Der zentrale Aspekt von Traumaheilung ist, dass sich der Körperzustand verändert - weniger Stress ist die Ursache, warum wir uns wohlfühlen. Doch die Regulation des Nervensystems hängt ursächlich von der Erfahrung von Sicherheit im Kontakt und der Zugehörigkeit zu einer Gruppe ab. Es gibt eine Lösung letztlich nur durch neue Beziehungsmuster. Im Coaching bedeutet dies: Du machst die Erfahrung von Sicherheit, während du im Kontakt mit einem Menschen bist, und das erlaubt es deinem Körper, jahrzehntelang festgehaltene Spannungen zu lösen. Dies führt dazu, dass dein Nervensystem die Entwicklung auf Beziehungsebene nachholt, die als Kind nicht möglich war.
Führungskräfte, die die Polyvagal-Theorie verstehen, verfügen über einen entscheidenden Vorteil im Umgang mit ihren Teams. Eine Führungskraft, die selbst im ventralen Vagus-Zustand ist, überträgt diese Regulation auf ihr Team. Ihre ruhige Stimme, offene Körpersprache und authentische Präsenz signalisieren Sicherheit. Moderne Führung bedeutet nicht mehr, Autorität durch Dominanz auszuüben. Stattdessen schaffen wirksame Führungskräfte psychologische Sicherheit, in der Innovation und Kreativität gedeihen können.

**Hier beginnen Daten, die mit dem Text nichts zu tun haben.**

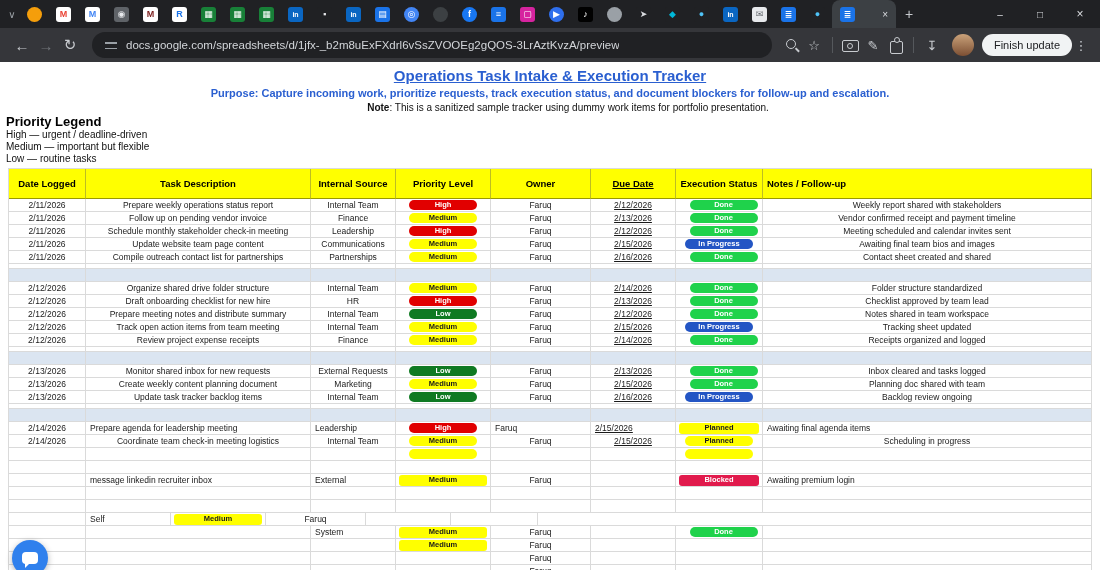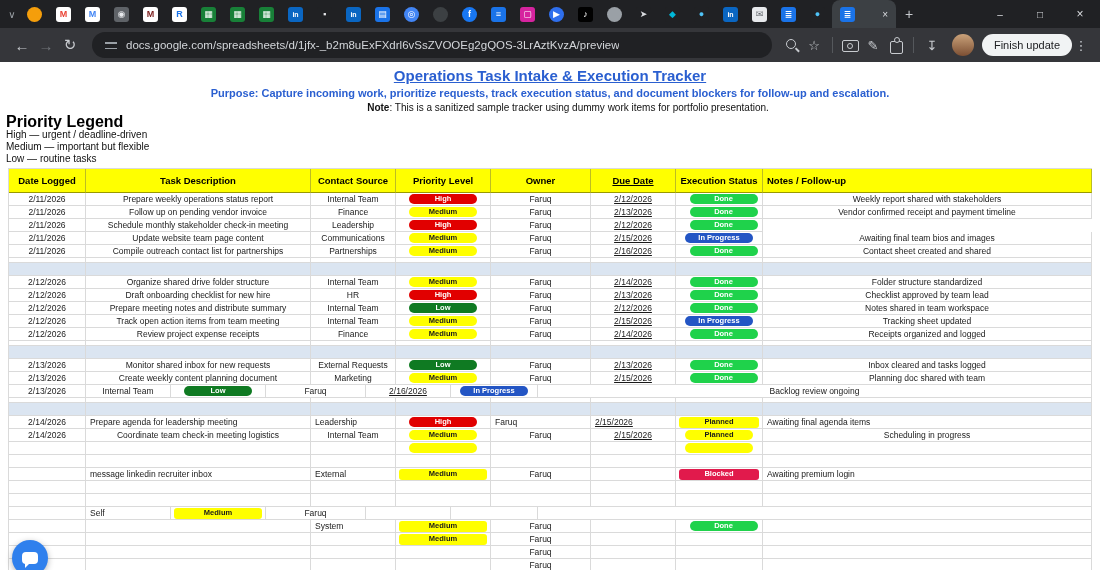--- a/index.html
+++ b/index.html
@@ -51,27 +51,27 @@
                  border-radius:15px; white-space:nowrap; flex:0 0 auto; }
   .kebab { color:#c8cbcf; font-size:13px; width:18px; text-align:center; flex:0 0 auto; }
 
   
   .sheet-area { position:relative; height:508px; background:#fff; padding-top:4px; overflow:hidden; }
   .sheet-title   { text-align:center; color:#2a5fd0; font-weight:700; font-size:15px; line-height:20px;text-decoration:underline; }
   .sheet-purpose { text-align:center; color:#2a5fd0; font-weight:700; font-size:11px; line-height:15px; }
   .sheet-note    { text-align:center; font-size:10px; line-height:13px; color:#111;padding-left:36px; }
   .sheet-note .note-label { font-weight:700; }
   .legend { padding-left:6px; margin-top:1px; }
-  .legend-title { font-weight:700; font-size:16px; line-height:14px; color:#000; }
+  .legend-title { font-weight:700; font-size:13px; line-height:14px; color:#000; }
   .legend-item  { font-size:10px; line-height:12px; color:#111; }
 
   .sheet-table { margin:3px 8px 0 8px; border-top:1px solid #dadada; border-left:1px solid #dadada; }
   .trow { display:flex; height:13px; }
   .trow.gap { height:5px; }
-  .trow.header-row { height:24px; }
+  .trow.header-row { height:30px; }
   .cell { border-right:1px solid #dadada; border-bottom:1px solid #dadada; display:flex; align-items:center;
           justify-content:center; font-size:8.5px; color:#1a1a1a; overflow:hidden; white-space:nowrap; }
   .cell.al { justify-content:flex-start; padding-left:4px; }
   .c0{width:77px;} .c1{width:225px;} .c2{width:85px;} .c3{width:95px;} .c4{width:100px;} .c5{width:85px;text-decoration:underline;} .c6{width:87px;} .c7{flex:1;}
   .hcell { background:#ffff00; font-weight:700; font-size:9.5px; color:#000;
            border-right:1px solid #bdbd22; border-bottom:1px solid #9a9a00; }
   .trow.spacer .cell { background:#dbe5f1; }
 
   .badge { display:flex; align-items:center; justify-content:center; min-width:68px; height:10px;
            border-radius:5px; font-size:7.5px; font-weight:700; padding:0 5px; line-height:1; }
@@ -223,21 +223,21 @@
   <div class="legend">
     <div class="legend-title">Priority Legend</div>
     <div class="legend-item">High — urgent / deadline-driven</div>
     <div class="legend-item">Medium — important but flexible</div>
     <div class="legend-item">Low — routine tasks</div>
   </div>
   <div class="sheet-table">
       <div class="trow header-row">
         <div class="cell hcell c0">Date Logged</div>
         <div class="cell hcell c1">Task Description</div>
-        <div class="cell hcell c2">Contact Source</div>
+        <div class="cell hcell c2">Internal Source</div>
         <div class="cell hcell c3">Priority Level</div>
         <div class="cell hcell c4">Owner</div>
         <div class="cell hcell c5">Due Date</div>
         <div class="cell hcell c6">Execution Status</div>
         <div class="cell hcell c7 al">Notes / Follow-up</div>
       </div>
       <div class="trow">
         <div class="cell c0">2/11/2026</div>
         <div class="cell c1">Prepare weekly operations status report</div>
         <div class="cell c2">Internal Team</div>
@@ -270,20 +270,21 @@
         <div class="cell c1">Schedule monthly stakeholder check-in meeting</div>
         <div class="cell c2">Leadership</div>
         <div class="cell c3">
           <div class="badge red">High</div>
         </div>
         <div class="cell c4">Faruq</div>
         <div class="cell c5">2/12/2026</div>
         <div class="cell c6">
           <div class="badge green">Done</div>
         </div>
+        <div class="cell c7">Meeting scheduled and calendar invites sent</div>
       </div>
       <div class="trow">
         <div class="cell c0">2/11/2026</div>
         <div class="cell c1">Update website team page content</div>
         <div class="cell c2">Communications</div>
         <div class="cell c3">
           <div class="badge yellow">Medium</div>
         </div>
         <div class="cell c4">Faruq</div>
         <div class="cell c5">2/15/2026</div>
@@ -439,20 +440,21 @@
         </div>
         <div class="cell c4">Faruq</div>
         <div class="cell c5">2/15/2026</div>
         <div class="cell c6">
           <div class="badge green">Done</div>
         </div>
         <div class="cell c7">Planning doc shared with team</div>
       </div>
       <div class="trow">
         <div class="cell c0">2/13/2026</div>
+        <div class="cell c1">Update task tracker backlog items</div>
         <div class="cell c2">Internal Team</div>
         <div class="cell c3">
           <div class="badge dgreen">Low</div>
         </div>
         <div class="cell c4">Faruq</div>
         <div class="cell c5">2/16/2026</div>
         <div class="cell c6">
           <div class="badge blue">In Progress</div>
         </div>
         <div class="cell c7">Backlog review ongoing</div>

Polyvagal-Übungen für den Alltag
- Atemübungen: Die das Ausatmen verlängern, aktivieren den Vagus-Nerv.
- Summen, Singen oder Gähnen: Stimulieren ebenfalls die parasympathischen Anteile.
- Autonomes Zittern: Ein natürlicher Mechanismus, den auch Tiere nutzen, um Stress abzubauen.
- Bewusste Neuroception: Wir können lernen, Signale von Sicherheit bewusst wahrzunehmen - ein Vogel, der vor dem Fenster singt, die warme Sonne auf der Haut oder das Lächeln eines Freundes.
Kritik an der Polyvagal-Theorie
Die Polyvagal-Theorie Kritik konzentriert sich hauptsächlich auf anatomische Details von Porges’ ursprünglichen Annahmen. Einige Neurowissenschaftler argumentieren, dass bestimmte evolutionäre Zuordnungen zu vereinfachend dargestellt werden. Diese Kritik schmälert jedoch nicht den praktischen Wert der Polyvagal-Theorie. Selbst wenn nicht alle Details anatomisch exakt sind, bietet das Modell einen wertvollen Rahmen für das Verständnis menschlicher Reaktionen auf Stress und Trauma. Die klinischen Erfahrungen bestätigen immer wieder die Nützlichkeit des polyvagalen Denkens.